*** Begin section ***

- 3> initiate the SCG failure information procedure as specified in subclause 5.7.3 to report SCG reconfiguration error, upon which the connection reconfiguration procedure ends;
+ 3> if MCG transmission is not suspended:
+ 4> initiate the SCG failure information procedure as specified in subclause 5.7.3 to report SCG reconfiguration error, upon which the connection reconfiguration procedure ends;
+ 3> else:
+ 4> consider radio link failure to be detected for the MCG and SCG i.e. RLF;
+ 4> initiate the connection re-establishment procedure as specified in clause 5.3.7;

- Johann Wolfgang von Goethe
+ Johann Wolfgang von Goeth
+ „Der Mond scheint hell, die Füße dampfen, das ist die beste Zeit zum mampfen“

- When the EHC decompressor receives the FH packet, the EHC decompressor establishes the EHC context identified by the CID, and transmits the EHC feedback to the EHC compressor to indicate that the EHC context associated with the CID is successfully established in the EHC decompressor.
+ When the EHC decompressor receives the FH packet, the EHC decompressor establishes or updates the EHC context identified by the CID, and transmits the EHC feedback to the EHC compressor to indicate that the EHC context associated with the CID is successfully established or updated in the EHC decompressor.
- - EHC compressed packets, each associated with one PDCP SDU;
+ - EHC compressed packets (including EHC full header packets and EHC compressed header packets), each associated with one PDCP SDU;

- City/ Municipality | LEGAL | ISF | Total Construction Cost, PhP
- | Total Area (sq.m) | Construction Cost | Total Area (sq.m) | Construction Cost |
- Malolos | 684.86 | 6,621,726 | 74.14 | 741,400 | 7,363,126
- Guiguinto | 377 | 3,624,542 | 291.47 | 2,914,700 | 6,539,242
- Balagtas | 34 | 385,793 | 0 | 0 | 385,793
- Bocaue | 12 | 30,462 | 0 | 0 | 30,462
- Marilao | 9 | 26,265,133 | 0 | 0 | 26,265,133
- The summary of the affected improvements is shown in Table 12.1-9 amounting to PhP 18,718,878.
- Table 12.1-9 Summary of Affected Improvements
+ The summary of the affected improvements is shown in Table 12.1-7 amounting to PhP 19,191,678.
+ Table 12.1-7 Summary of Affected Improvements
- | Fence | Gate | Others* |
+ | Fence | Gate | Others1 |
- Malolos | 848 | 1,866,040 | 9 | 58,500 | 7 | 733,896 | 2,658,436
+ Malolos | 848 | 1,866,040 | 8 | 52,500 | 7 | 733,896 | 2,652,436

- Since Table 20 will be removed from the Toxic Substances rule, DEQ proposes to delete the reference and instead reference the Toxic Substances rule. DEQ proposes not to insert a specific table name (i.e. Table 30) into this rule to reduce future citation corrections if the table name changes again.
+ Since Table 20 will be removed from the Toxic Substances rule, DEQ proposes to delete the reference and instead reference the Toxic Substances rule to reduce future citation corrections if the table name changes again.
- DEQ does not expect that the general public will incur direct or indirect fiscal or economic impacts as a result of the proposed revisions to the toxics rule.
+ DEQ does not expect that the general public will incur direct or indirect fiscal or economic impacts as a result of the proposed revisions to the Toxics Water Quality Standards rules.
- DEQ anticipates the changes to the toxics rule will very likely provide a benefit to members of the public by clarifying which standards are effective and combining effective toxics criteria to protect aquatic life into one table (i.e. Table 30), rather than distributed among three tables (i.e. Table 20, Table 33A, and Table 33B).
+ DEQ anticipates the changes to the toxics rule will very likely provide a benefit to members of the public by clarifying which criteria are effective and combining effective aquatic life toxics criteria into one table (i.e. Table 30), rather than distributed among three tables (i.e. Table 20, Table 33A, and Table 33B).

*** End section ***

→ **REQUIREMENT**: Print the line containing "Substances rule to", then every line after it through the last line of the records, each exactly as written; nothing else belongs in the answer.

→ **TASK RESPONSE**:
+ Since Table 20 will be removed from the Toxic Substances rule, DEQ proposes to delete the reference and instead reference the Toxic Substances rule to reduce future citation corrections if the table name changes again.
- DEQ does not expect that the general public will incur direct or indirect fiscal or economic impacts as a result of the proposed revisions to the toxics rule.
+ DEQ does not expect that the general public will incur direct or indirect fiscal or economic impacts as a result of the proposed revisions to the Toxics Water Quality Standards rules.
- DEQ anticipates the changes to the toxics rule will very likely provide a benefit to members of the public by clarifying which standards are effective and combining effective toxics criteria to protect aquatic life into one table (i.e. Table 30), rather than distributed among three tables (i.e. Table 20, Table 33A, and Table 33B).
+ DEQ anticipates the changes to the toxics rule will very likely provide a benefit to members of the public by clarifying which criteria are effective and combining effective aquatic life toxics criteria into one table (i.e. Table 30), rather than distributed among three tables (i.e. Table 20, Table 33A, and Table 33B).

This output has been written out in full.